**WHAT IS BEING ASKED**. Keep every line in which "title" occurs and drop the rest of the data.

------

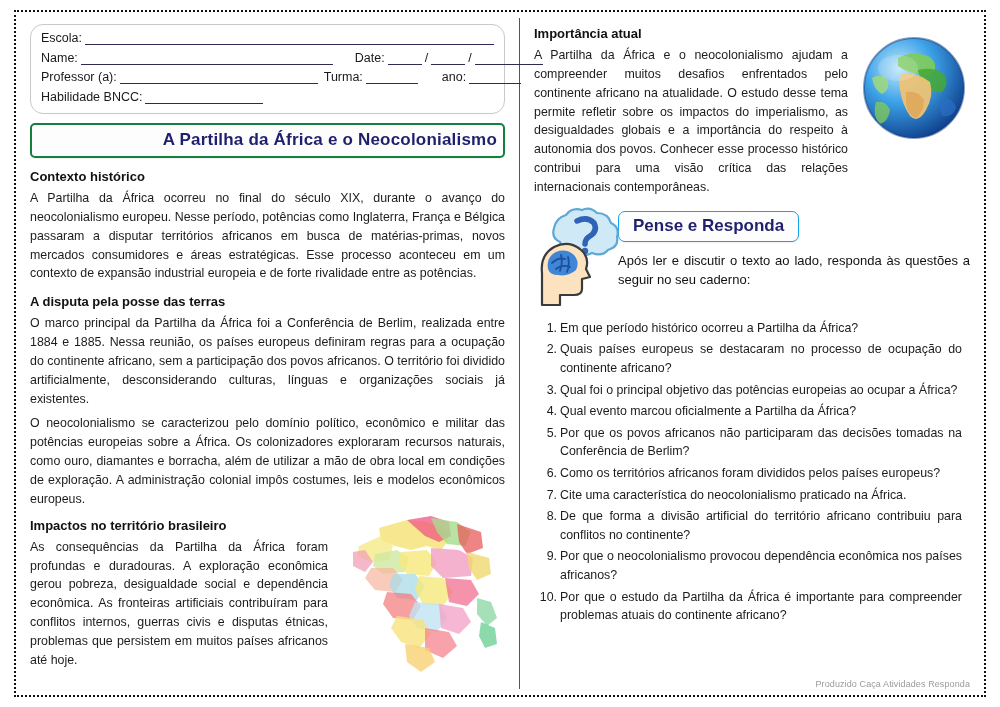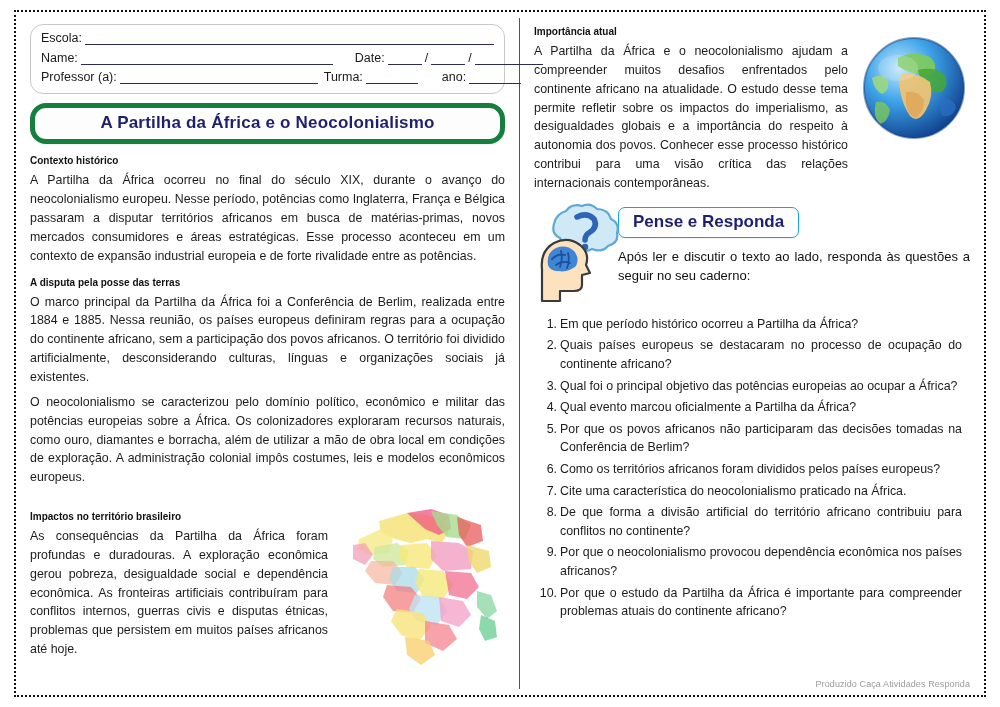--- a/index.html
+++ b/index.html
@@ -58,52 +58,52 @@
   }
   .form-row:last-child { margin-bottom: 1px; }
   .f-label { flex: none; padding-right: 3px; }
   .rule { border-bottom: 1px solid #2b2b55; height: 11px; flex: none; }
   .rule.grow { flex: 1 1 auto; }
   .slash { padding: 0 3px; }
 
   
   .title-banner {
     margin-top: 9px;
-    border: 5px solid #15803d;
-    border-radius: 16px;
+    border: 2px solid #15803d;
+    border-radius: 5px;
     background: #fdfdfd;
-    text-align: center;
+    text-align: right;
     padding: 5px 6px 6px 6px;
     box-shadow: 0 1px 1px rgba(0,0,0,.06);
   }
   .title-banner .t {
     font-size: 17px;
     font-weight: bold;
     color: #1f1f6e;
     letter-spacing: .2px;
   }
 
   
   h2.sec {
-    font-size: 10px;
+    font-size: 13px;
     font-weight: bold;
     color: #111;
     margin: 11px 0 5px 0;
   }
   p.body {
     font-size: 12.4px;
     line-height: 1.52;
     text-align: justify;
     margin: 0 0 6px 0;
     color: #1c1c1c;
   }
   p.body:last-child { margin-bottom: 0; }
 
   .impact-wrap {
-    margin-top: 24px;
+    margin-top: 9px;
     position: relative;
   }
   .impact-text { width: 298px; }
   .africa-map {
     position: absolute;
     right: -6px; top: -12px;
     width: 180px; height: 170px;
   }
 
   
@@ -202,20 +202,24 @@
           <span class="slash">/</span>
           <span class="rule" style="width:68px"></span>
         </div>
         <div class="form-row">
           <span class="f-label">Professor (a):</span>
           <span class="rule" style="width:198px"></span>
           <span class="f-label" style="padding-left:6px">Turma:</span>
           <span class="rule" style="width:52px"></span>
           <span class="f-label" style="padding-left:24px">ano:</span>
           <span class="rule" style="width:52px"></span>
+        </div>
+        <div class="form-row">
+          <span class="f-label">Habilidade BNCC:</span>
+          <span class="rule" style="width:118px"></span>
         </div>
       </div>
 
       <div class="title-banner">
         <div class="t">A Partilha da África e o Neocolonialismo</div>
       </div>
 
       <h2 class="sec">Contexto histórico</h2>
       <p class="body">A Partilha da África ocorreu no final do século XIX, durante o avanço do neocolonialismo europeu. Nesse período, potências como Inglaterra, França e Bélgica passaram a disputar territórios africanos em busca de matérias-primas, novos mercados consumidores e áreas estratégicas. Esse processo aconteceu em um contexto de expansão industrial europeia e de forte rivalidade entre as potências.</p>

------

**EXERCISE RESPONSE**.
   .title-banner {
   .title-banner .t {
       <div class="title-banner">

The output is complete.